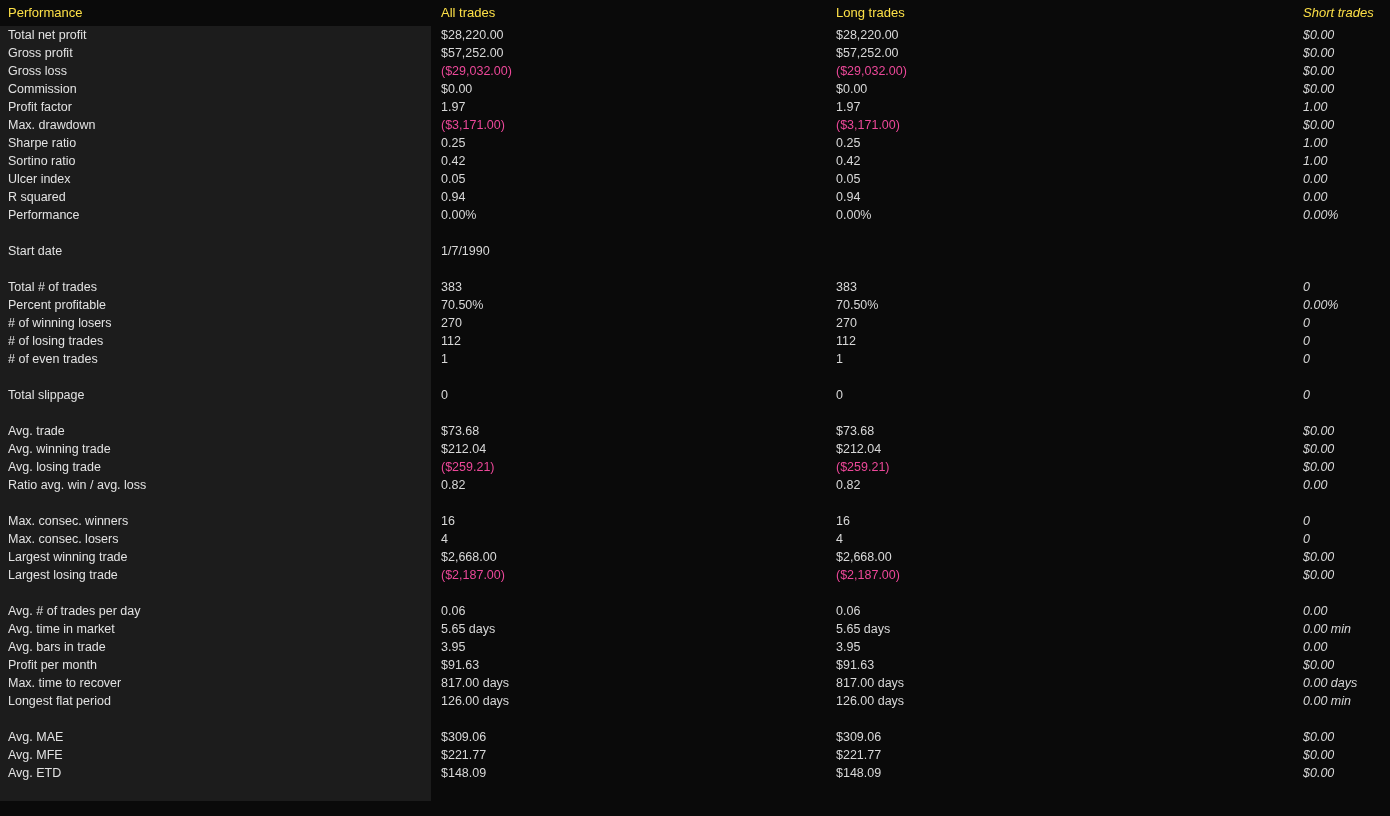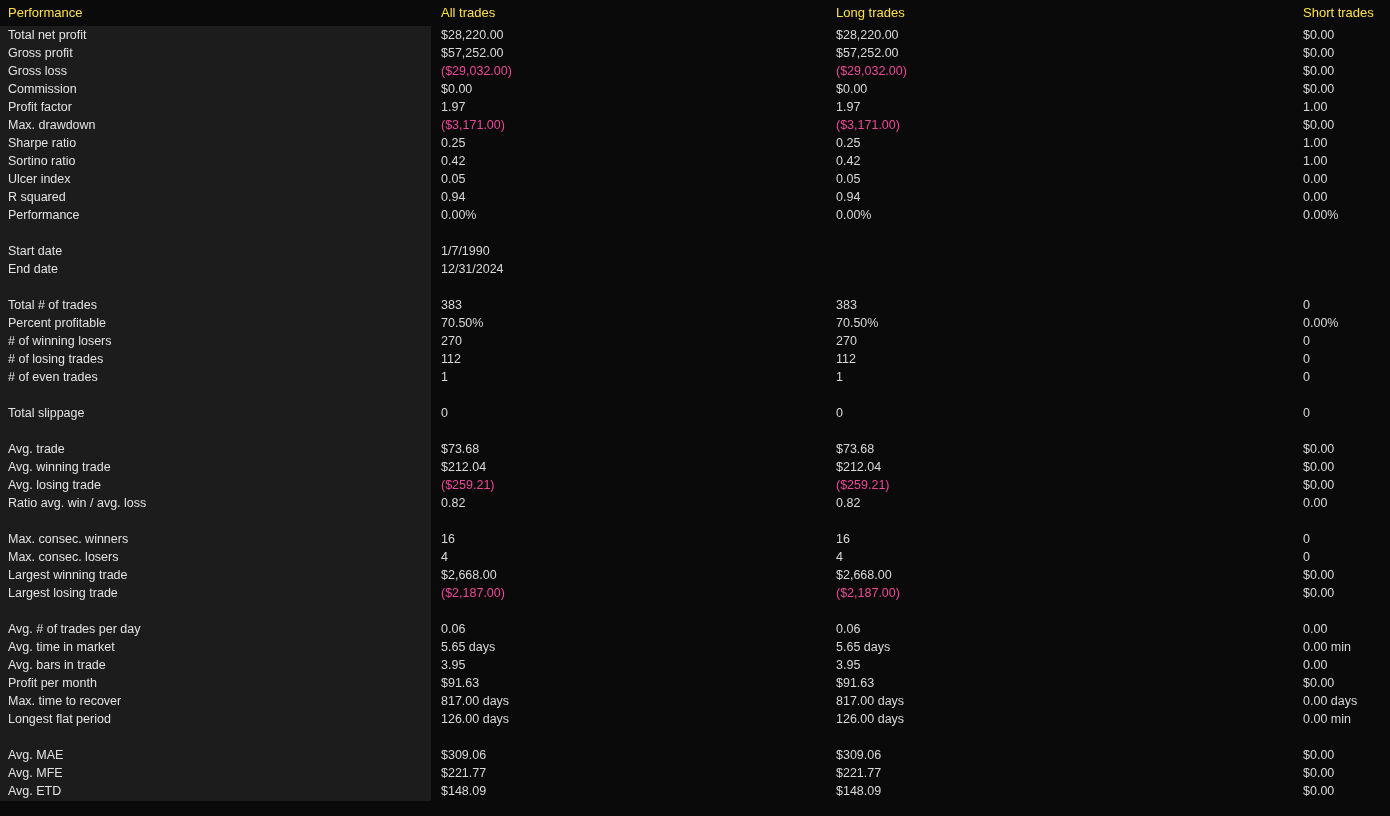"Short trades" .c3 { font-style: none -> italic }
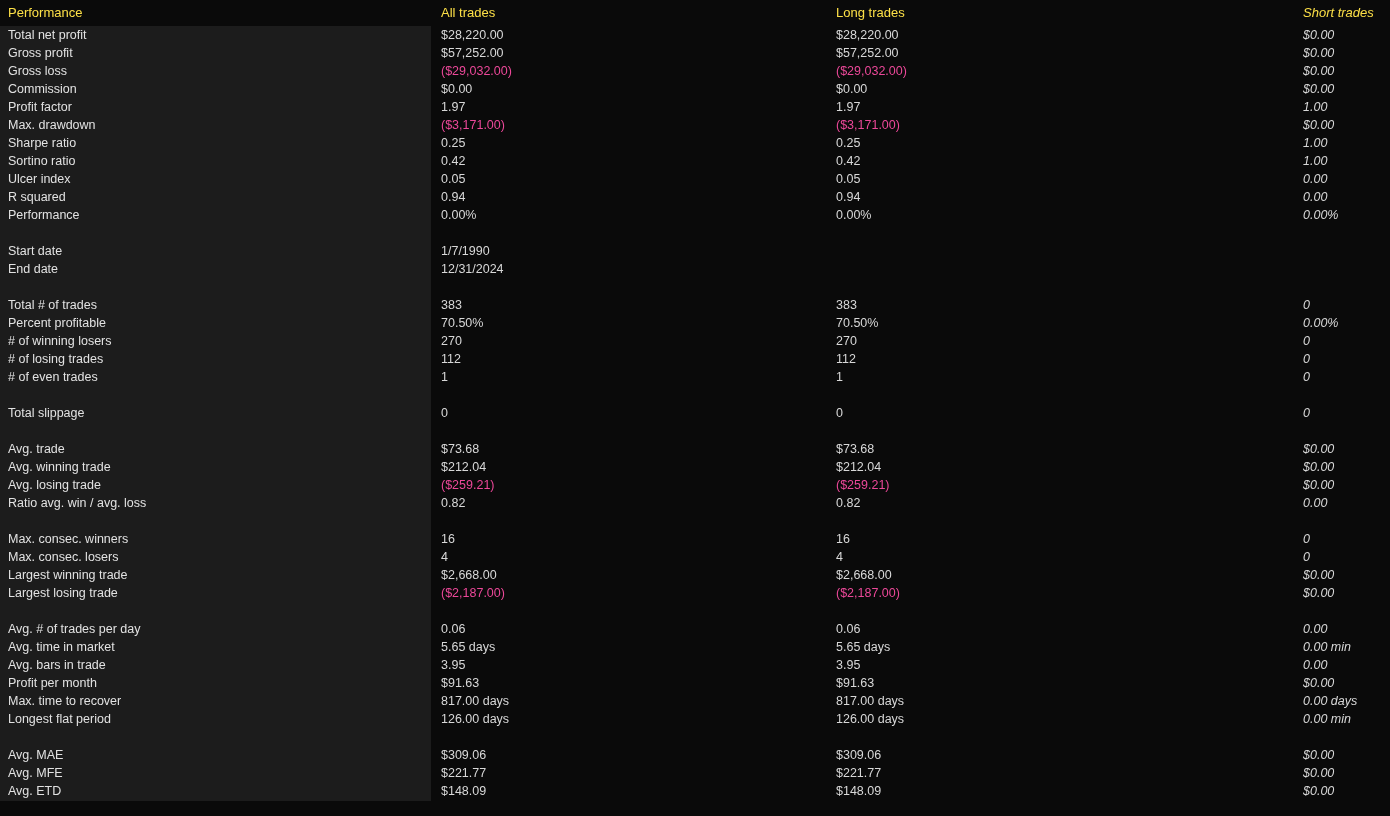"End date" div.row { html: <div> <div>End date</div> <div>12/31/2024</div> <div></div> <div></div> </div> -> none }
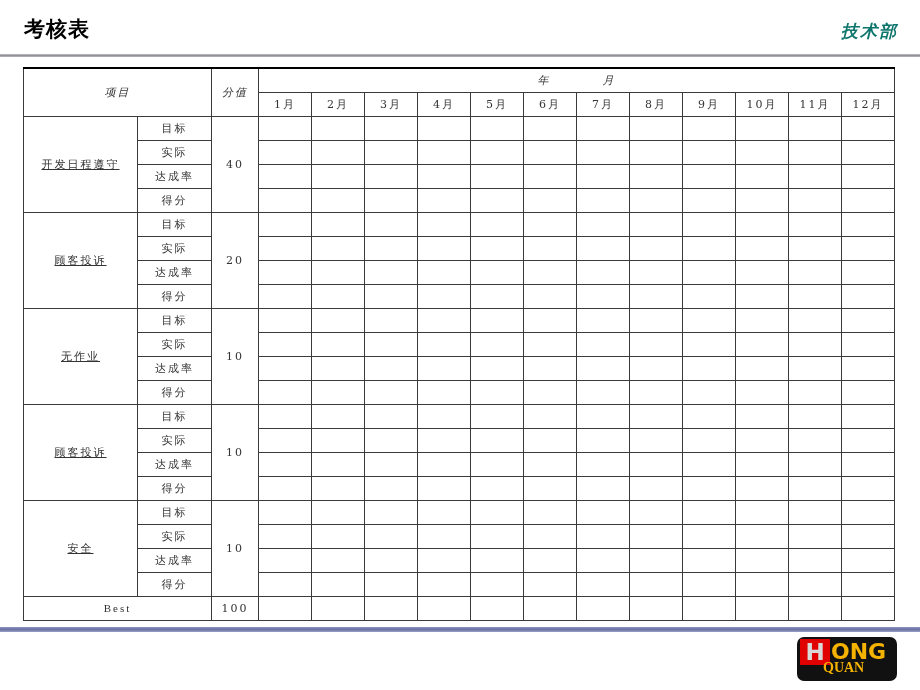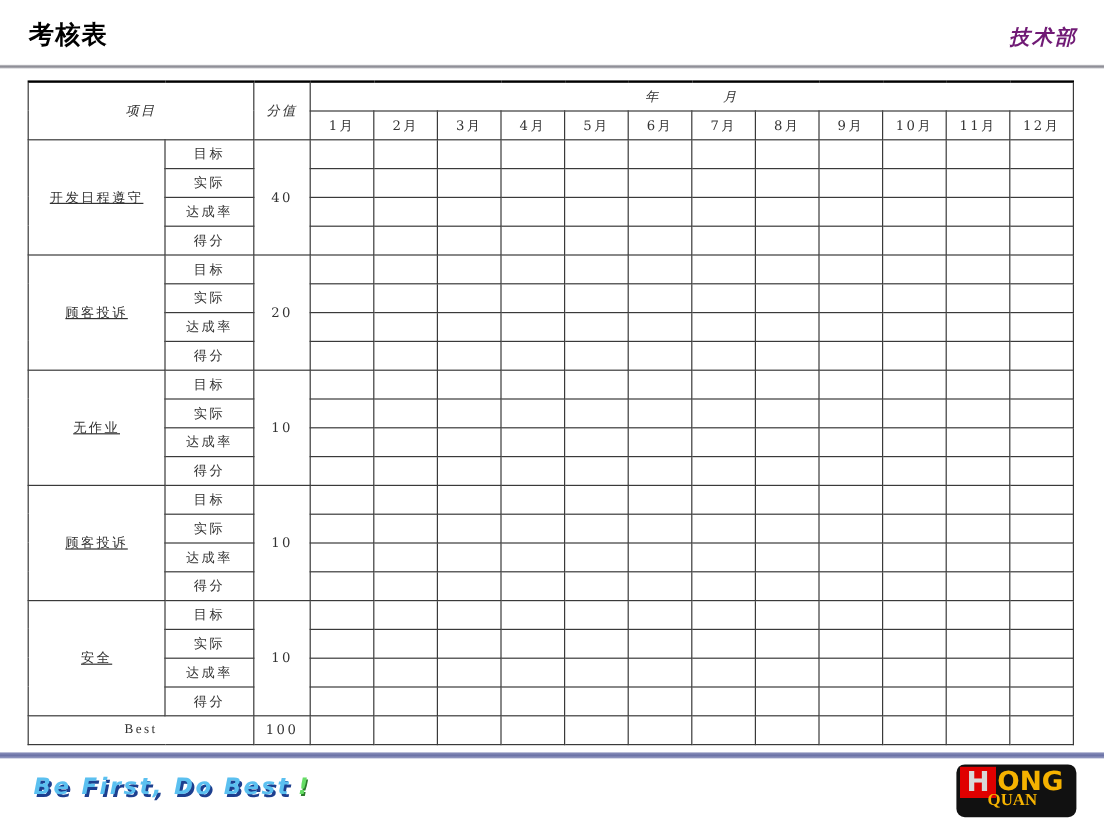"技术部" #dept-label { color: #701a75 -> #0f766e }
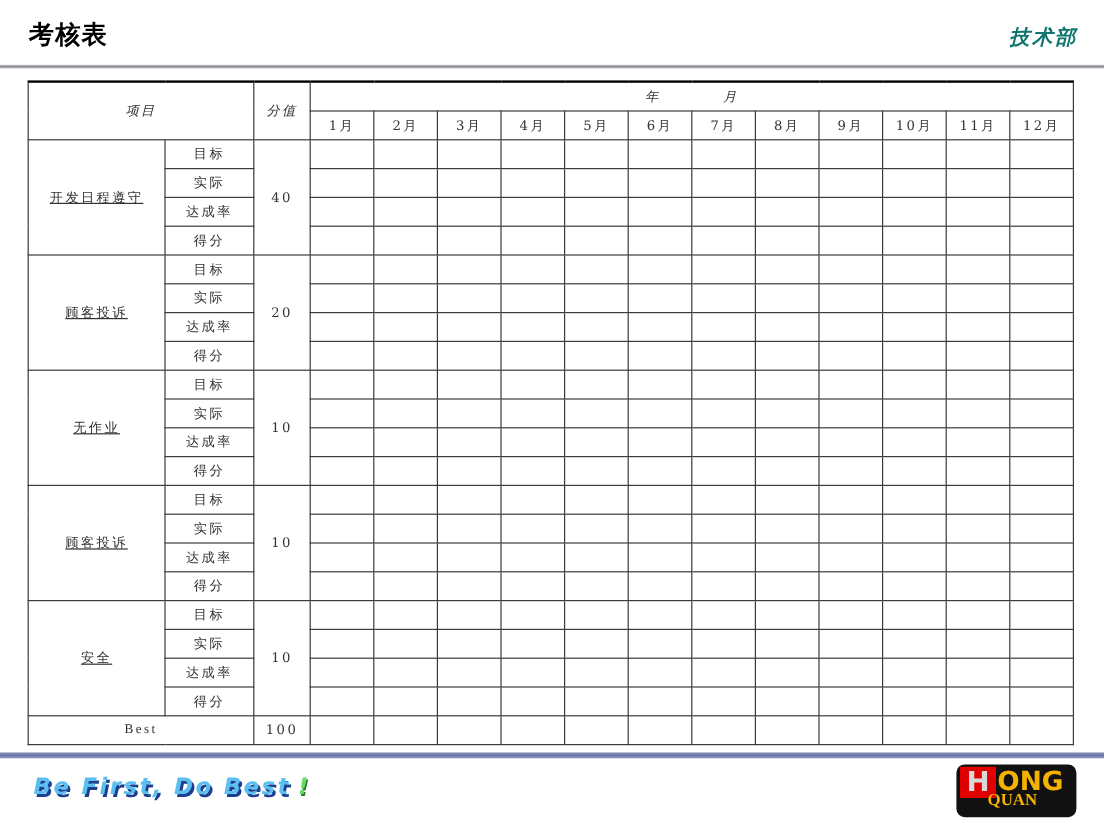"Be First, Do Best !" div { html: <div><span>Be First, Do Best</span><span>!</span></div> -> none }
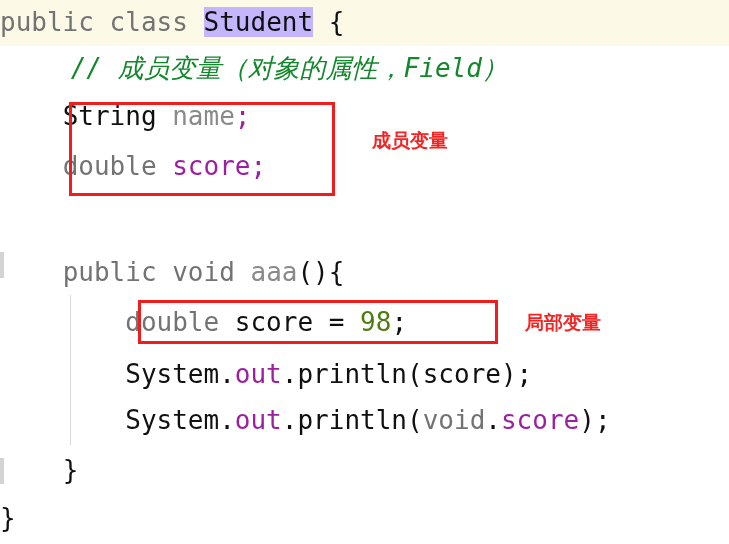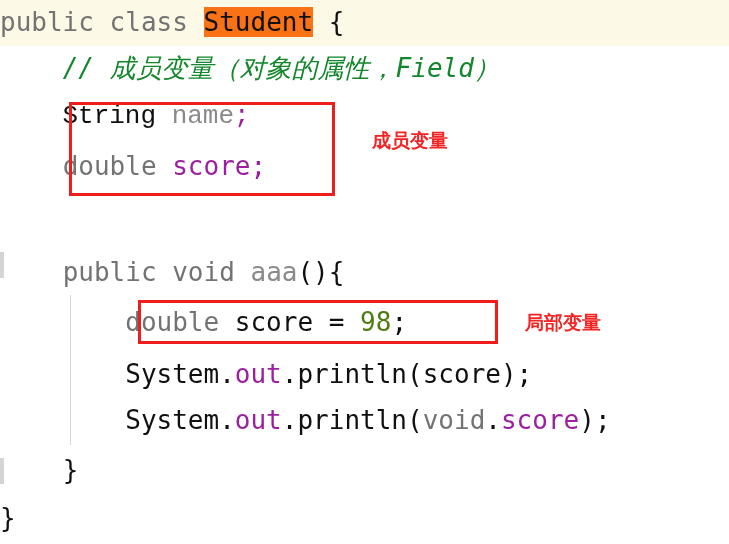"Student" .tok-highlight { background: #f97316 -> #c4b5fd }
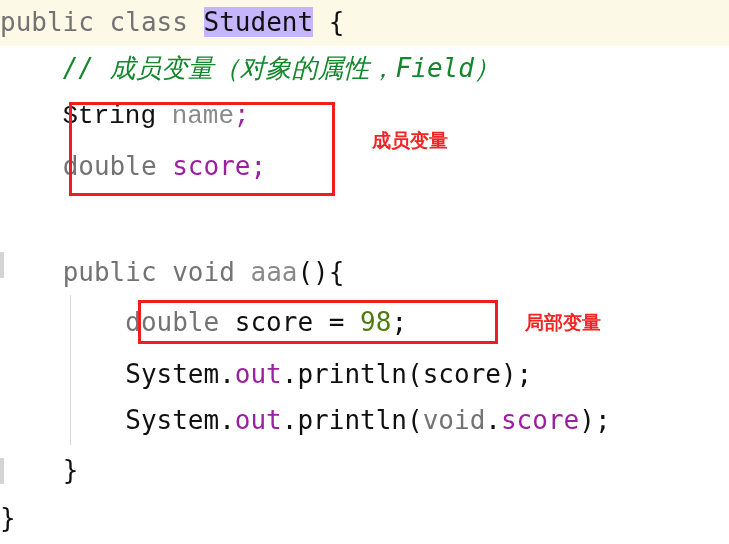"// 成员变量（对象的属性，Field）" div.code-line { padding-left: none -> 8px }
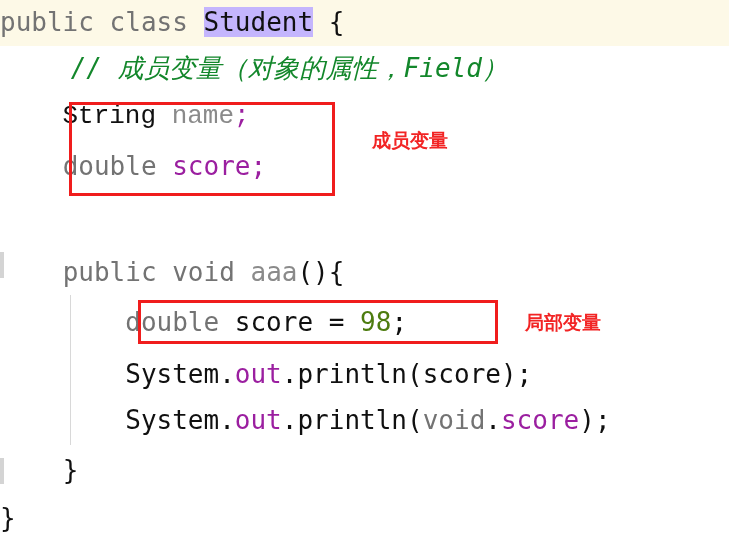"String name;" div.code-line { font-family: Liberation Mono, monospace -> none }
___
● TASK GOAL
Without the images, output all the entries exactly as they stand.

● RESPONSE TO THIS EXERCISE
"Short trades" .c3 { font-style: none -> italic }
"End date" div.row { html: <div> <div>End date</div> <div>12/31/2024</div> <div></div> <div></div> </div> -> none }
"技术部" #dept-label { color: #701a75 -> #0f766e }
"Be First, Do Best !" div { html: <div><span>Be First, Do Best</span><span>!</span></div> -> none }
"Student" .tok-highlight { background: #f97316 -> #c4b5fd }
"// 成员变量（对象的属性，Field）" div.code-line { padding-left: none -> 8px }
"String name;" div.code-line { font-family: Liberation Mono, monospace -> none }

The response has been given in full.